Pl Name Nation Total FS TES FS PCS
1 神野 琉衣 名古屋FSC 65.96 28.73 37.73
2 木下 澪 グランプリ東海クラブ 51.16 20.35 30.81
3 河村 葵 邦和SC 44.65 15.24 29.41
4 平田 航大 グランプリ東海クラブ 42.58 17.60 24.98
5 杉本 凜太朗 ポラリス中部FSC 41.59 16.34 25.25
6 松尾 直季 LYSインカラミ 40.77 16.62 24.15
7 榎本 考良 グランプリ東海クラブ 36.65 11.60 25.55
8 藤江 勇人 邦和SC 34.16 10.68 24.98
9 町田 陸音 名古屋FSC 32.23 9.98 22.75
10 富樫 奏真 グランプリ東海クラブ 25.96 7.02 19.44

男子のノービスBは10人出場で全日本枠は5 ただし推薦枠が1つありますので6位までが全日本進出です。

優勝は、昨季全日本ノービス7位で推薦券も持っている神野選手でした。1人だけ図抜けたスコアです。ダブルアクセル2本を決めて圧勝でした。

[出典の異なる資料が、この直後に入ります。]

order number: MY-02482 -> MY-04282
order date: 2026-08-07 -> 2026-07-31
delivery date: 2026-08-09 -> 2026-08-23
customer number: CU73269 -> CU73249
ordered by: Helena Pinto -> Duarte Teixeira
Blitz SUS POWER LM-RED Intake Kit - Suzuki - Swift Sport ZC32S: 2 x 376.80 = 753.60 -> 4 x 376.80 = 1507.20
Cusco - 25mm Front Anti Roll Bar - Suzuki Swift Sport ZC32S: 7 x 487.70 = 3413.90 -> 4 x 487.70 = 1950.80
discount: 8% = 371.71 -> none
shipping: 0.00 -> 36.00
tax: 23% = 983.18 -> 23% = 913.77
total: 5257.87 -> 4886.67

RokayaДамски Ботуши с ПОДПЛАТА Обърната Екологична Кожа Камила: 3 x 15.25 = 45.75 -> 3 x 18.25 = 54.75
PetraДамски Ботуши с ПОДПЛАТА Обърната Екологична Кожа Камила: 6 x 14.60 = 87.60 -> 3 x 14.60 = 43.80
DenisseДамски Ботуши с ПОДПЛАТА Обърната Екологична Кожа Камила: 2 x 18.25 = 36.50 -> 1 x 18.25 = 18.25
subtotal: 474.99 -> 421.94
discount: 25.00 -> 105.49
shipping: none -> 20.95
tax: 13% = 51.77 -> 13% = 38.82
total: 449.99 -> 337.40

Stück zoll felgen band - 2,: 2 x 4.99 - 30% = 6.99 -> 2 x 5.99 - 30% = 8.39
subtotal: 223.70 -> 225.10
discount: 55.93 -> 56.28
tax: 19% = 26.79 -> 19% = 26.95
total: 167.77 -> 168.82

2位は今期からノービスBに上がってきたグランプリ東海の木下選手、3位には同じく今期からノービスBの邦和SC河村葵選手が自己ベストのスコアで入りました。

全日本進出ラインは40.66 昨季は7人中6人で33.24がラインでしたので、そこから比べるとだいぶレベルが上がった中部ブロックのノービスBでした。

 

真打レベルの選手が、ケガ回復せず欠場、シードなので、遠征なので、と出てくることが出来ず、ちょっと顔ぶれがいつもと比べて寂しい部分もあった中部選手権ではありましたが、それでもいつものように、西日本へ、全日本へ、ボーダーライン高目で厳しいブロックなところを見せてくれました。

 

次週は大注目近畿選手権と、関東選手権になります。